On Sat, Sep 28, 2019 at 4:20 AM Alan Maguire <alan.maguire@oracle.com> wrote:
>
> On Fri, 27 Sep 2019, Andrii Nakryiko wrote:
>
> > This patch switches libbpf_num_possible_cpus() from using possible CPU
> > set to present CPU set. This fixes issues with incorrect auto-sizing of
> > PERF_EVENT_ARRAY map on HOTPLUG-enabled systems.
> >
> > On HOTPLUG enabled systems, /sys/devices/system/cpu/possible is going to
> > be a set of any representable (i.e., potentially possible) CPU, which is
> > normally way higher than real amount of CPUs (e.g., 0-127 on VM I've
> > tested on, while there were just two CPU cores actually present).
> > /sys/devices/system/cpu/present, on the other hand, will only contain
> > CPUs that are physically present in the system (even if not online yet),
> > which is what we really want, especially when creating per-CPU maps or
> > perf events.
> >
> > On systems with HOTPLUG disabled, present and possible are identical, so
> > there is no change of behavior there.
> >
>
> Just curious - is there a reason for not adding a new libbpf_num_present_cpus()
> function to cover this  case, and switching to using that in various places?

The reason is that libbpf_num_possible_cpus() is useless on HOTPLUG
systems and never worked as intended. If you rely on this function to
create perf_buffer and/or PERF_EVENT_ARRAY, it will simply fail due to
specifying more CPUs than are present. I didn't want to keep adding
new APIs for no good reason, while also leaving useless ones, so I
fixed the existing API to behave as expected. It's unfortunate that
name doesn't match sysfs file we are reading it from, of course, but
having people to choose between libbpf_num_possible_cpus() vs
libbpf_num_present_cpus() seems like even bigger problem, as
differences are non-obvious.

The good thing, it won't break all the non-HOTPLUG systems for sure,
which seems to be the only cases that are used right now (otherwise
someone would already complain about broken
libbpf_num_possible_cpus()).

>
> Looking at the places libbpf_num_possible_cpus() is called in libbpf
>
> - __perf_buffer__new(): this could just change to use the number of
>   present CPUs, since perf_buffer__new_raw() with a cpu_cnt in struct
>   perf_buffer_raw_ops
>
> - bpf_object__create_maps(), which is called via bpf_oject__load_xattr().
>   In this case it seems like switching to num present makes sense, though
>   it might make sense to add a field to struct bpf_object_load_attr * to
>   allow users to explicitly set another max value.

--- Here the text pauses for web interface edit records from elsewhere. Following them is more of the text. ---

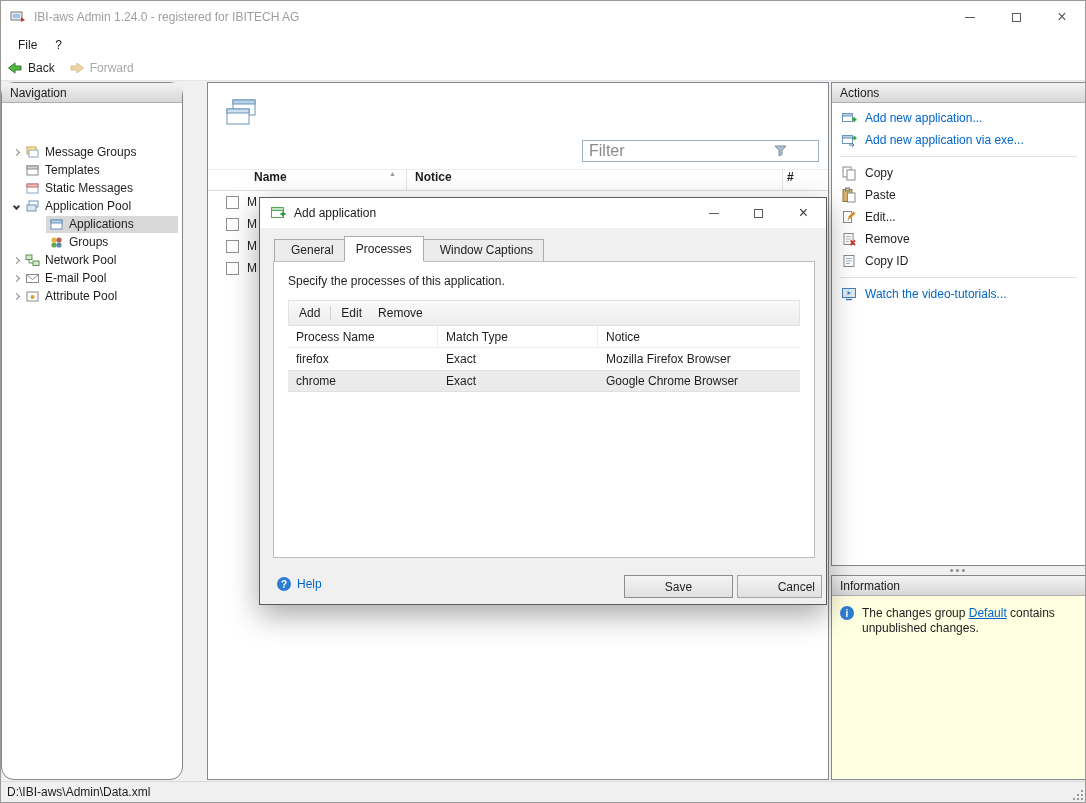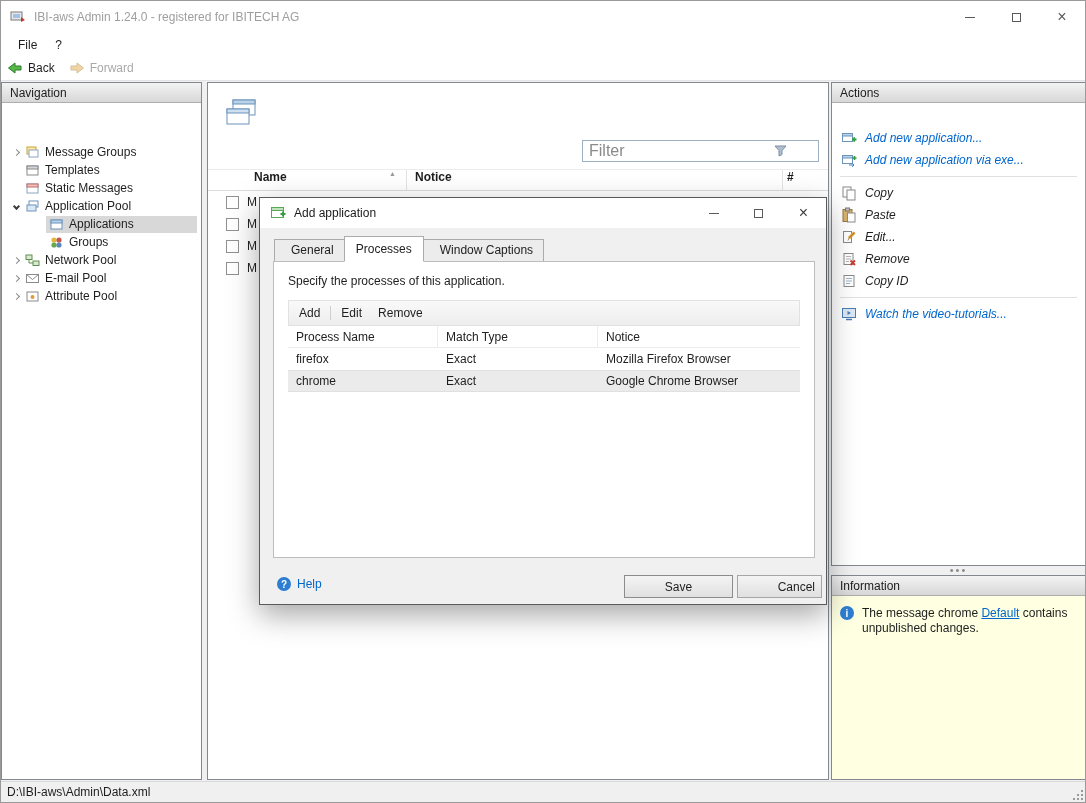"Navigation" .nav-panel { border-radius: none -> 13px; width: 201px -> 182px }
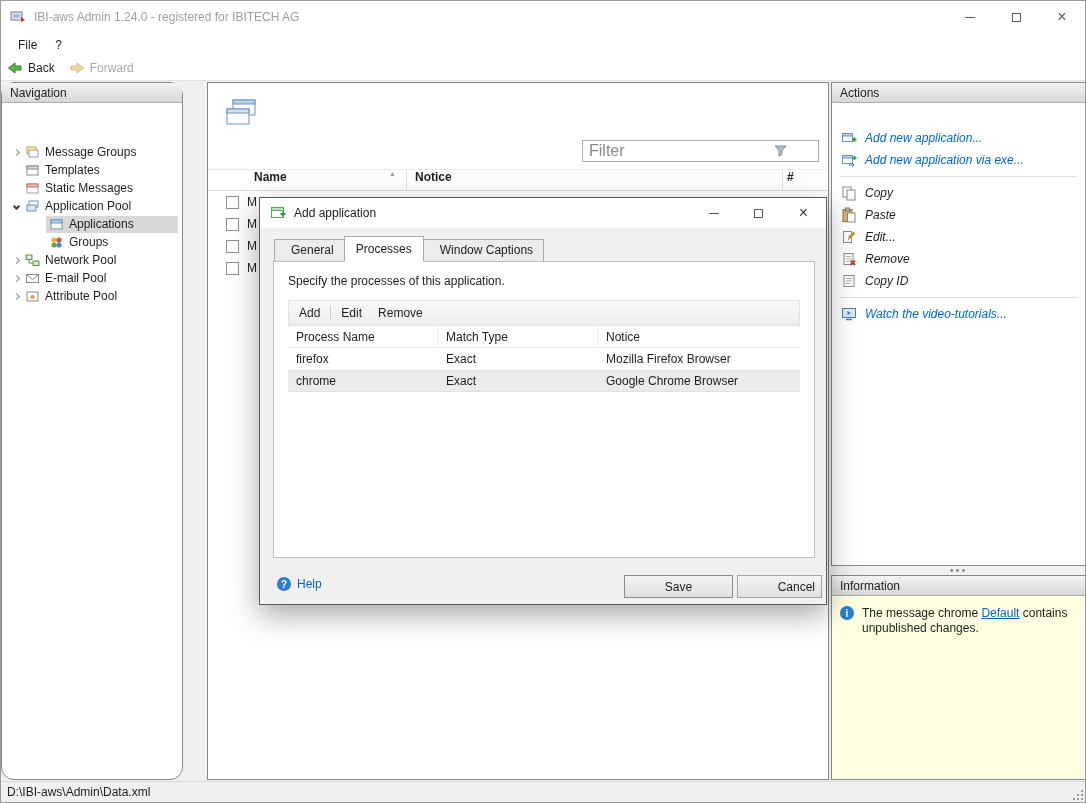"Add new application..." .actions-list { font-style: italic -> none; padding: 24px 0 0 0 -> 4px 0 0 0 }
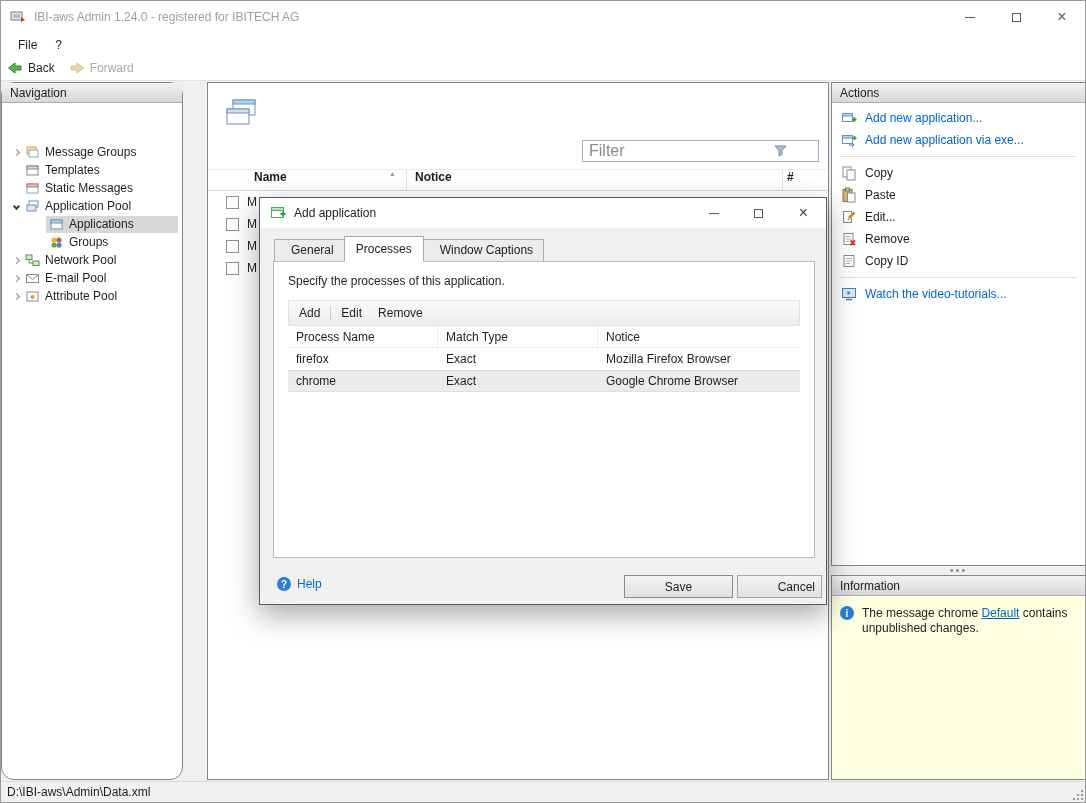"The message chrome" span { text: message chrome -> changes group }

I believe more knobs is not always better for API. Plus, adding any
field to those xxx_xattr structs is an ABI breakage and requires
adding new APIs, so I don't think this is good enough reason to add
new flag. See discussion in another thread about this whole API design
w/ current attributes and ABI consequences of adding anything new to
them.

>
> This would give the desired default behaviour, while still giving users
> a way of specifying the possible number. What do you think? Thanks!

BTW, if user wants to override the size of maps, they can do it easily
either in map definition or programmatically after bpf_object__open,
but before bpf_object__load, so there is no need for flags, it's all
easily achievable with existing API.

>
> Alan
>
> > Signed-off-by: Andrii Nakryiko <andriin@fb.com>
> > ---
> >  tools/lib/bpf/libbpf.c | 2 +-
> >  1 file changed, 1 insertion(+), 1 deletion(-)
> >
> > diff --git a/tools/lib/bpf/libbpf.c b/tools/lib/bpf/libbpf.c
> > index e0276520171b..45351c074e45 100644
> > --- a/tools/lib/bpf/libbpf.c
> > +++ b/tools/lib/bpf/libbpf.c
> > @@ -5899,7 +5899,7 @@ void bpf_program__bpil_offs_to_addr(struct bpf_prog_info_linear *info_linear)
> >
> >  int libbpf_num_possible_cpus(void)
> >  {
> > -     static const char *fcpu = "/sys/devices/system/cpu/possible";
> > +     static const char *fcpu = "/sys/devices/system/cpu/present";
> >       int len = 0, n = 0, il = 0, ir = 0;
> >       unsigned int start = 0, end = 0;
> >       int tmp_cpus = 0;
> > --
> > 2.17.1
> >
> >